(What you need to do): Pick each line containing the word "menubar" out of the data below.

(Records for the exercise):
-*-*-

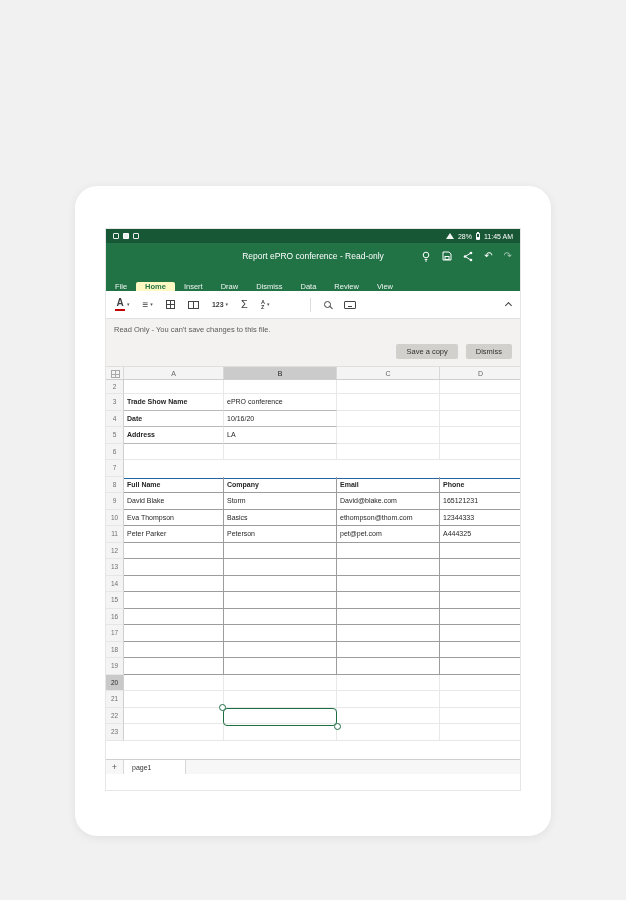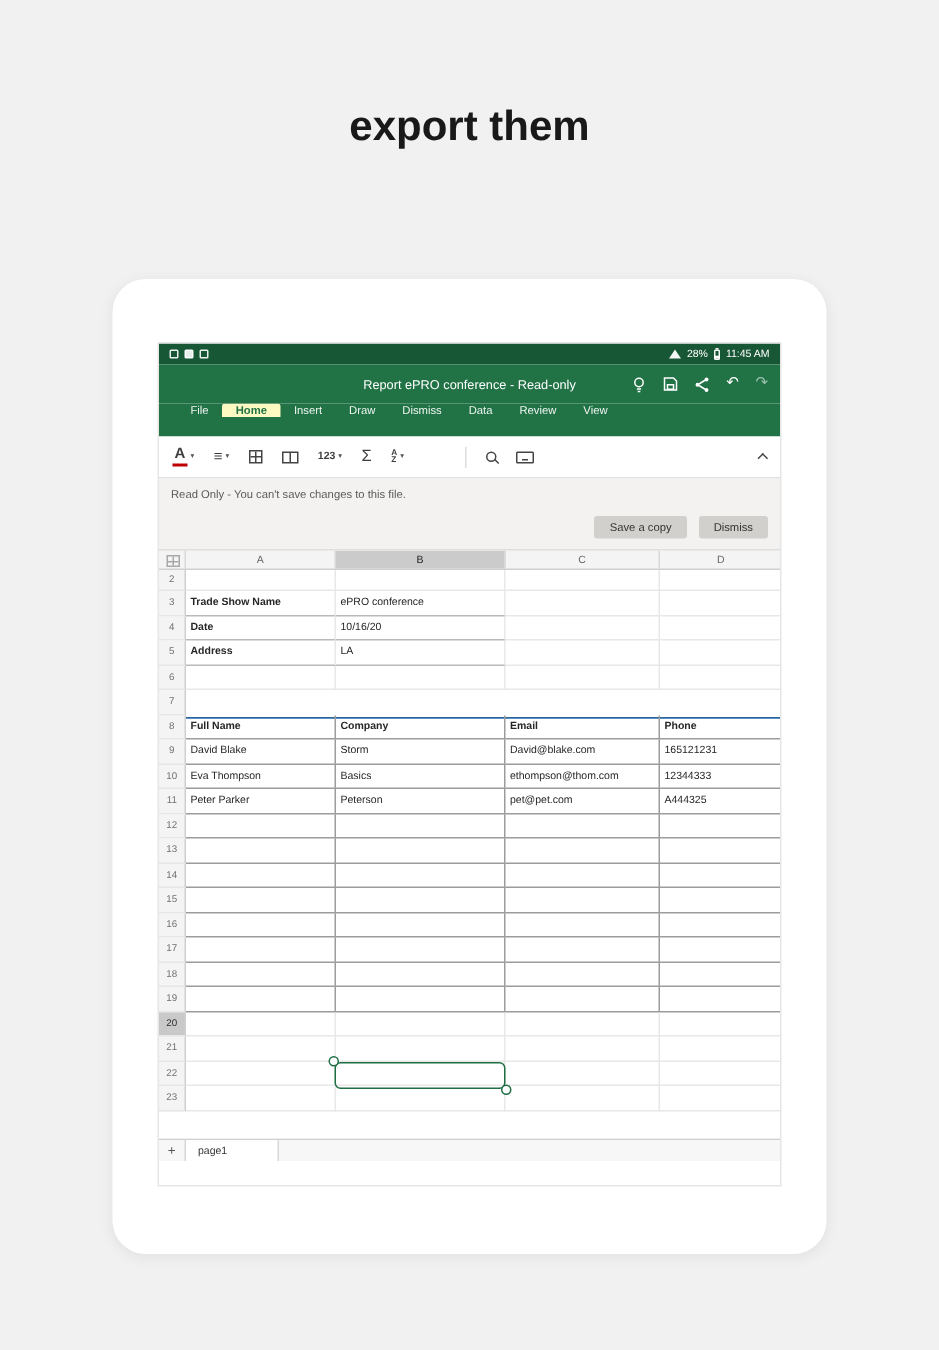--- a/index.html
+++ b/index.html
@@ -32,21 +32,21 @@
   .titlebar { height:26px; background:#217346; position:relative; display:flex;
               align-items:center; justify-content:center; }
   .tb-title { color:#ffffff; font-size:8.5px; max-width:240px; white-space:nowrap; overflow:hidden; }
   .tb-icons { position:absolute; right:8px; top:0; height:100%; display:flex; align-items:center;
               gap:11px; color:#ffffff; }
   .tb-icons svg { display:block; }
   .tb-arrow { font-size:10px; line-height:1; }
   .tb-arrow.dim { opacity:0.55; }
 
   
-  .menubar { height:22px; background:#217346; display:flex; align-items:flex-start; padding-left:12px; }
+  .menubar { height:22px; background:#217346; display:flex; align-items:flex-end; padding-left:0; }
   .mitem { color:rgba(255,255,255,0.93); font-size:7.5px; padding:0 9px; display:flex;
            align-items:center; }
   .mitem.active { background:#fef9c3; color:#217346; font-weight:700; border-radius:2px 2px 0 0; }
 
   
   .toolbar { height:28px; background:#ffffff; border-bottom:1px solid #e0e0e0;
              display:flex; align-items:center; padding:0 9px; gap:13px; color:#3d3d3d; }
   .ticon { display:flex; align-items:center; gap:2px; }
   .fc { display:flex; flex-direction:column; align-items:center; font-size:10px; font-weight:700; line-height:1; }
   .fc-bar { display:block; width:10px; height:2px; background:#c00000; margin-top:1px; }
@@ -121,21 +121,20 @@
   .tabbar { height:15px; background:#f7f7f7; border-top:1px solid #cfcfcf; display:flex; align-items:stretch; }
   .addsheet { width:18px; display:flex; align-items:center; justify-content:center; font-size:9px;
               color:#555; border-right:1px solid #d8d8d8; }
   .sheettab { width:62px; background:#ffffff; border-right:1px solid #d8d8d8; display:flex;
               align-items:center; padding-left:8px; font-size:7px; color:#333; }
 </style>
 </head>
 <body>
 
 <div class="heading">
-  <div>export them</div>
 </div>
 
 <div class="tablet">
   <div class="screen">
 
     <div class="statusbar">
       <div class="sb-left">
         <span class="sbico"></span>
         <span class="sbico fill"></span>
         <span class="sbico"></span>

-*-*-

(Solution for this task):
-  .menubar { height:22px; background:#217346; display:flex; align-items:flex-start; padding-left:12px; }
+  .menubar { height:22px; background:#217346; display:flex; align-items:flex-end; padding-left:0; }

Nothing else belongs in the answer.